UL has come under the spotlight as the first Irish university to make use of an external debt-collecting agency to recover outstanding student fees. Breaking news of a European tender worth €200,000 annually issued by UCD “seeking expressions of interest from interested parties to provide professional services relating to collection of outstanding monies within UCD” has called into question the current financial affairs of not only Irish universities, but also those of Irish students.
With news that the annual student contribution is set to rise to €2,500 from September with a further increase to €3,000 by 2015, students are under extreme pressure to find ways to meet the costs of university education. This is paired with cuts and delays in SUSI grant funding and decreases in family income over the past couple of years.

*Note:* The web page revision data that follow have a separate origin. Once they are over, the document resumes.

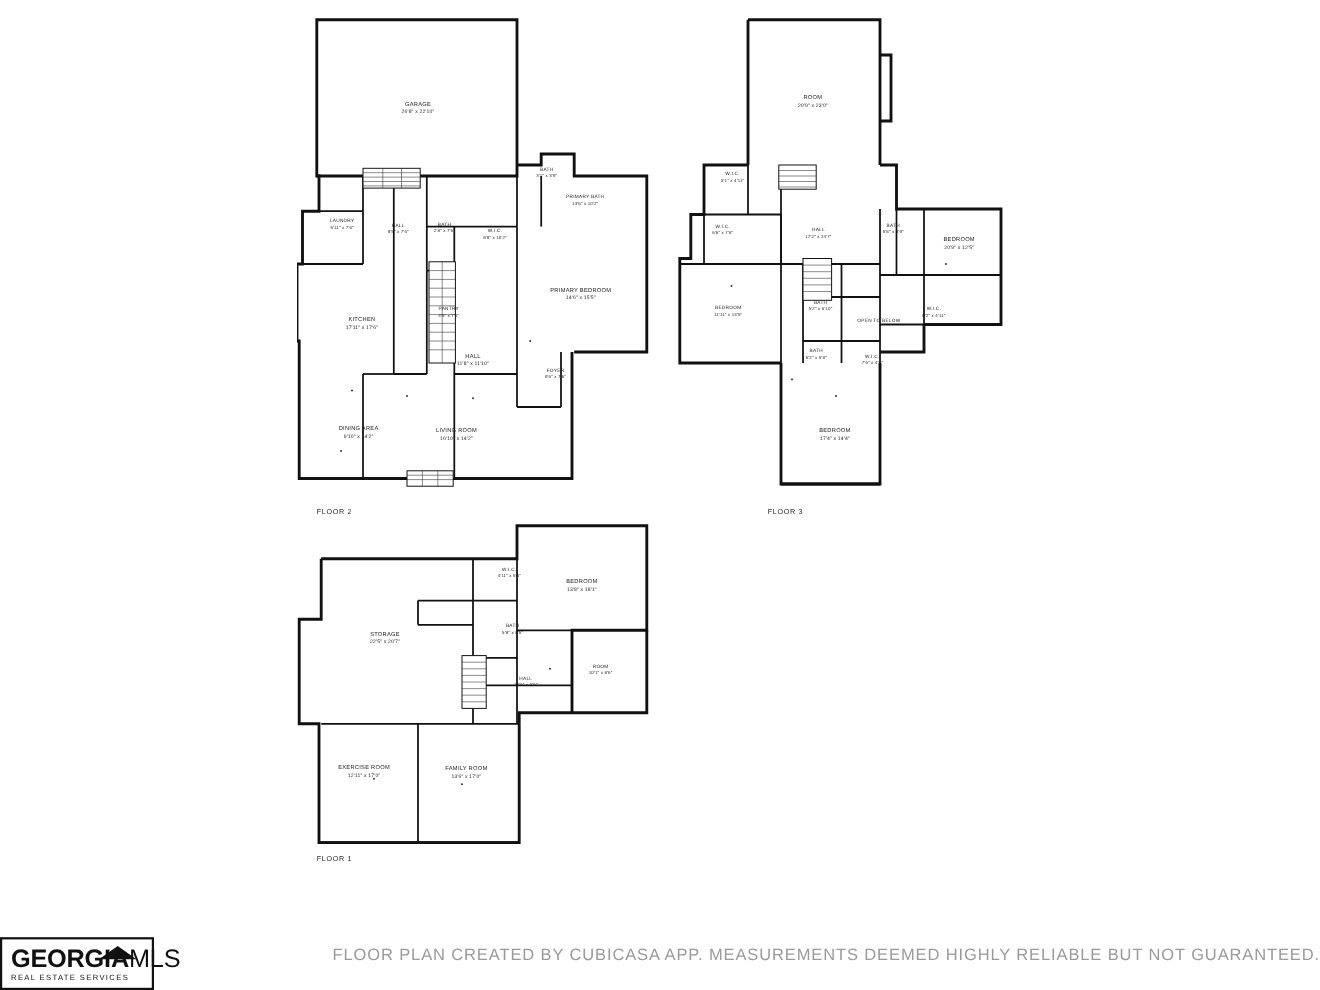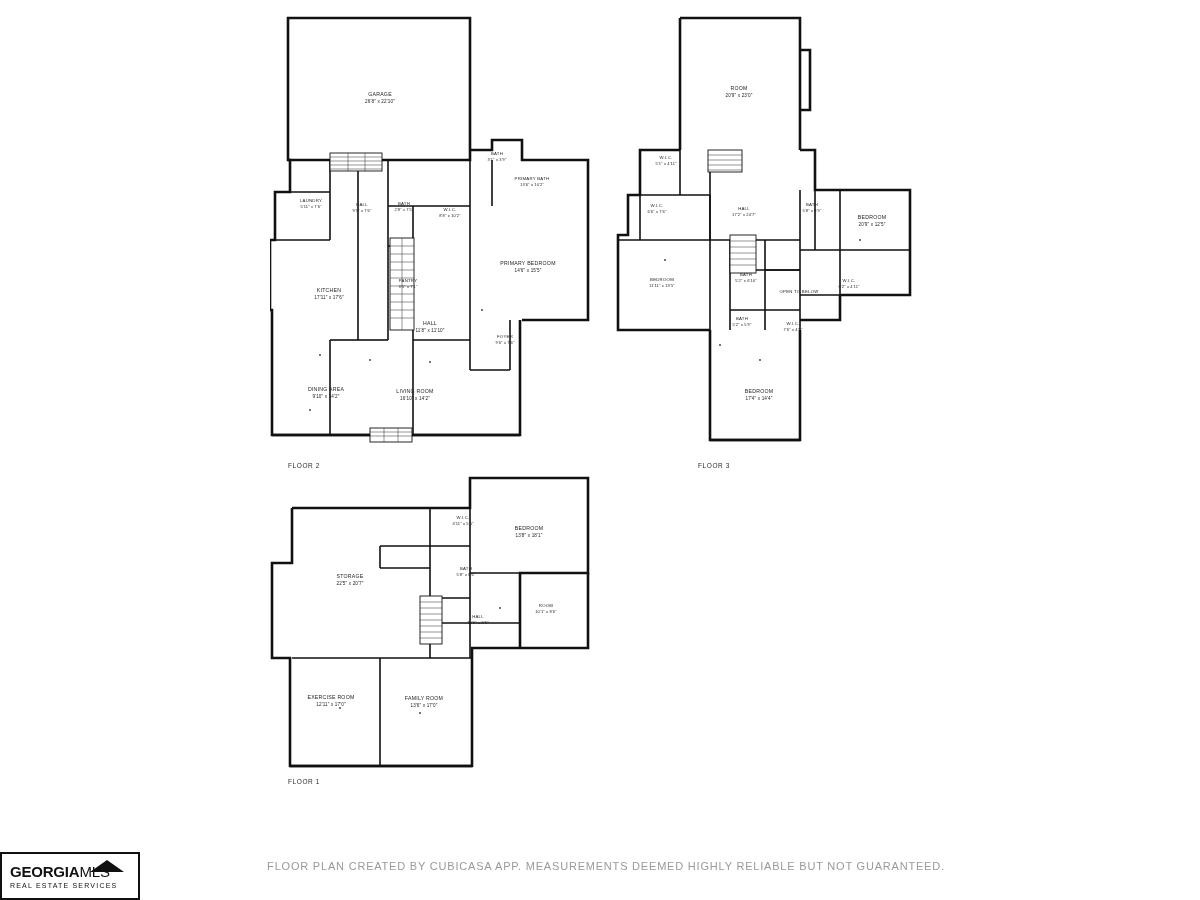--- a/index.html
+++ b/index.html
@@ -103,7 +103,7 @@
     padding-left: 8px;
   }
   .logo-main {
-    font-size: 15px;
+    font-size: 23px;
     font-weight: bold;
     letter-spacing: -0.2px;
     color: #111111;

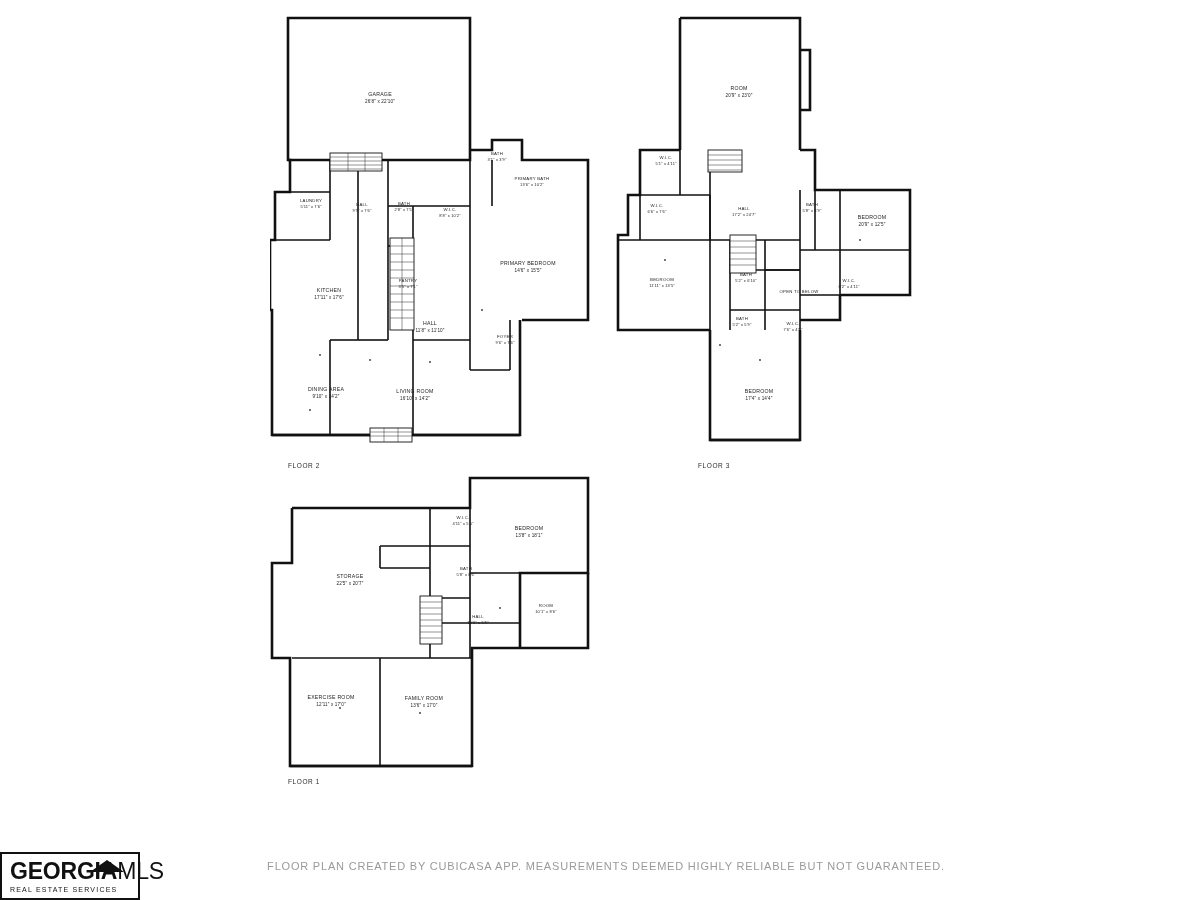--- a/index.html
+++ b/index.html
@@ -79,8 +79,8 @@
     left: 0;
     right: 0;
     top: 860px;
-    text-align: center;
-    font-size: 11px;
+    text-align: right;
+    font-size: 15px;
     letter-spacing: 0.8px;
     color: #9a9a9a;
     text-transform: uppercase;

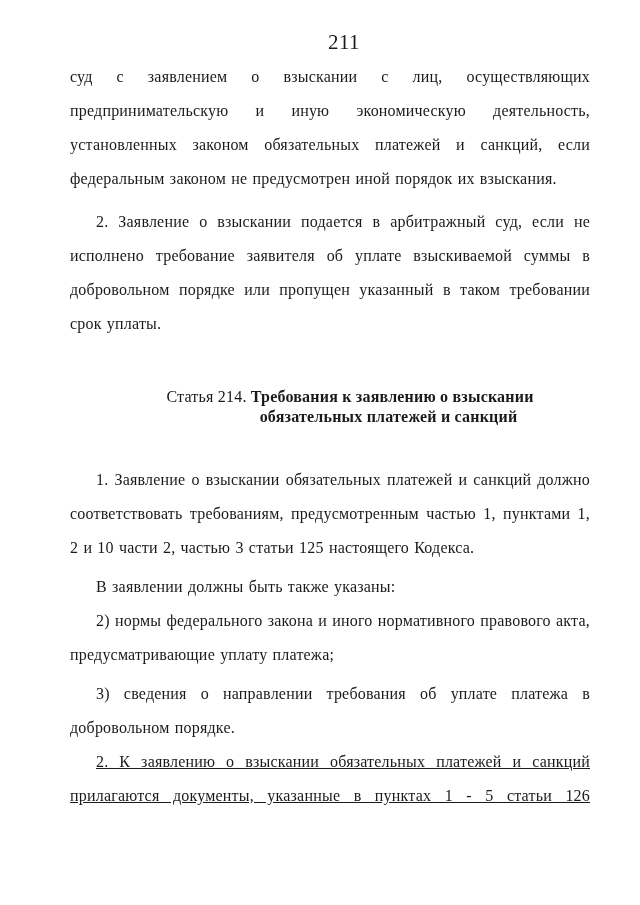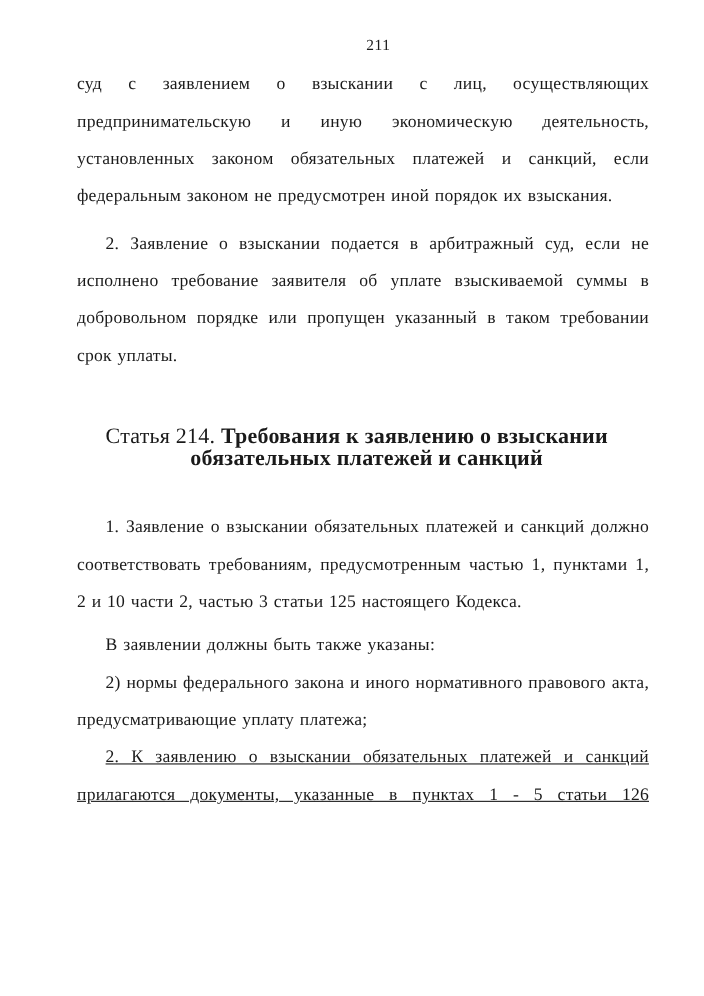--- a/index.html
+++ b/index.html
@@ -26,7 +26,7 @@
     padding-top: 34px;
     padding-left: 28px;
     text-align: center;
-    font-size: 14px;
+    font-size: 21px;
     line-height: 16px;
     letter-spacing: 0.5px;
   }

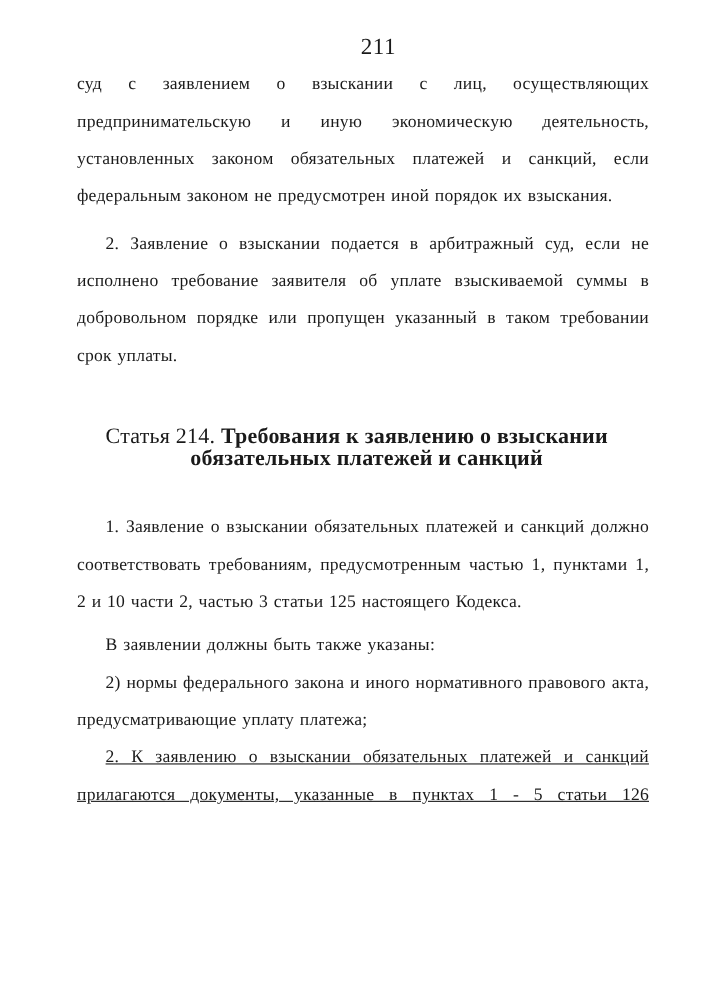--- a/index.html
+++ b/index.html
@@ -46,10 +46,11 @@
   .para.also { margin-top: 5px; }
   .para.item3 { margin-top: 5px; }
   .heading {
-    margin: 46px 0 0 26px;
-    font-size: 20px;
+    margin: 46px 0 0 40px;
+    font-size: 16px;
     line-height: 20px;
     letter-spacing: 0.2px;
+    text-align: center;
   }
   .heading .bold { font-weight: bold; }
   .heading-line2 {

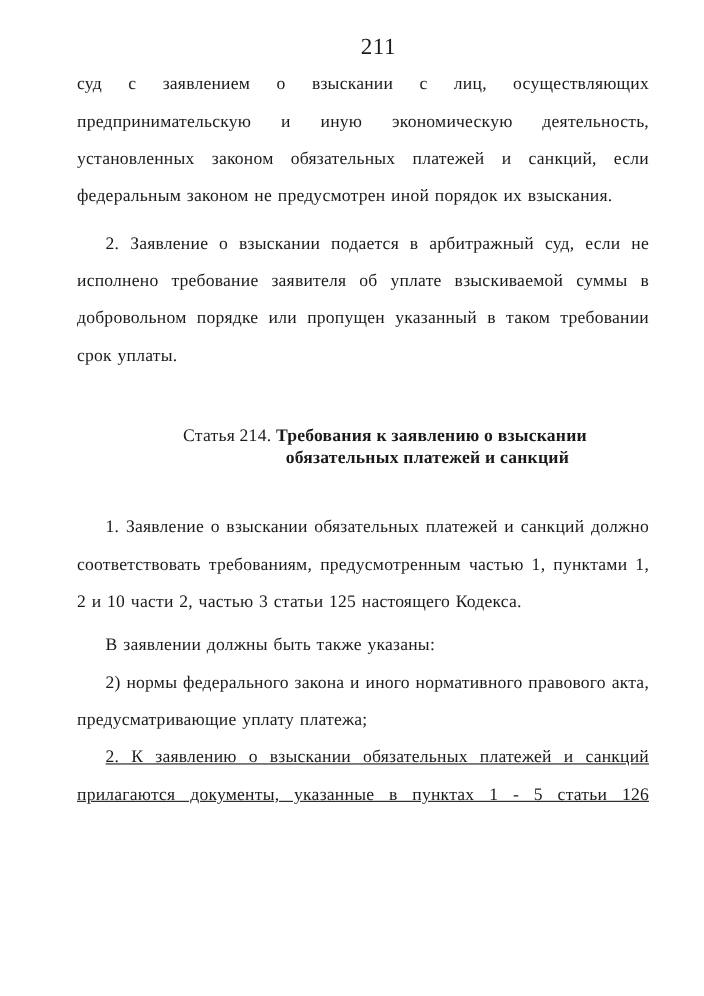--- a/index.html
+++ b/index.html
@@ -97,6 +97,7 @@
 
     <p class="para item2">2) нормы федерального закона и иного нормативного правового акта, предусматривающие уплату платежа;</p>
 
+    <p class="para item3">3) сведения о направлении требования об уплате платежа в добровольном порядке.</p>
 
     <div class="para-forced">
       <div class="forced-line indent">2. К заявлению о взыскании обязательных платежей и санкций</div>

In their correspondence with former UL students, the debt collection agency used by UL has noted that the majority of students with outstanding fees did not complete their courses and left without a degree. It has also emerged that some student fee arrears date back to 2011. A UL spokesperson commented that the use of external mechanisms was “a last resort in recovering long outstanding debts.” Professor Don Barry has highlighted that while the University tries to facilitate students for as long as possible, the University is “caught between a rock and a hard place” in their obligation to collect this charge due to pressures from Government funding.
The Union of Students in Ireland (USI) President John Logue has condemned the use of external debt collection agencies, maintaining that this move serves to intimidate families into paying money they do not have. He also highlighted the dramatic increase in student fees over the past few years, pointing out that student “prospects have taken a hit from not graduating, yet these universities are demonstrating gross insensitivity by employing debt collectors when they should be working with the students to come to a more amicable arrangement.” Logue also indicated that former students who did not complete their university degrees yet are still in arrears and are not likely to be in a position to pay the outstanding amount.
The USI has called on the Minister of Education to condemn this practice and initiate a solution that will assist students in managing their outstanding fees. However, a spokesperson for the Department of Education indicated that the Department and higher education institutions are ‘autonomous bodies,’ with separate internal affairs.
In turn, NUI Galway has issued a statement announcing that they will not be pursuing students for unpaid fees, highlighting that the University is “sympathetic to cases of student hardship and operates a financial aid fund for students.”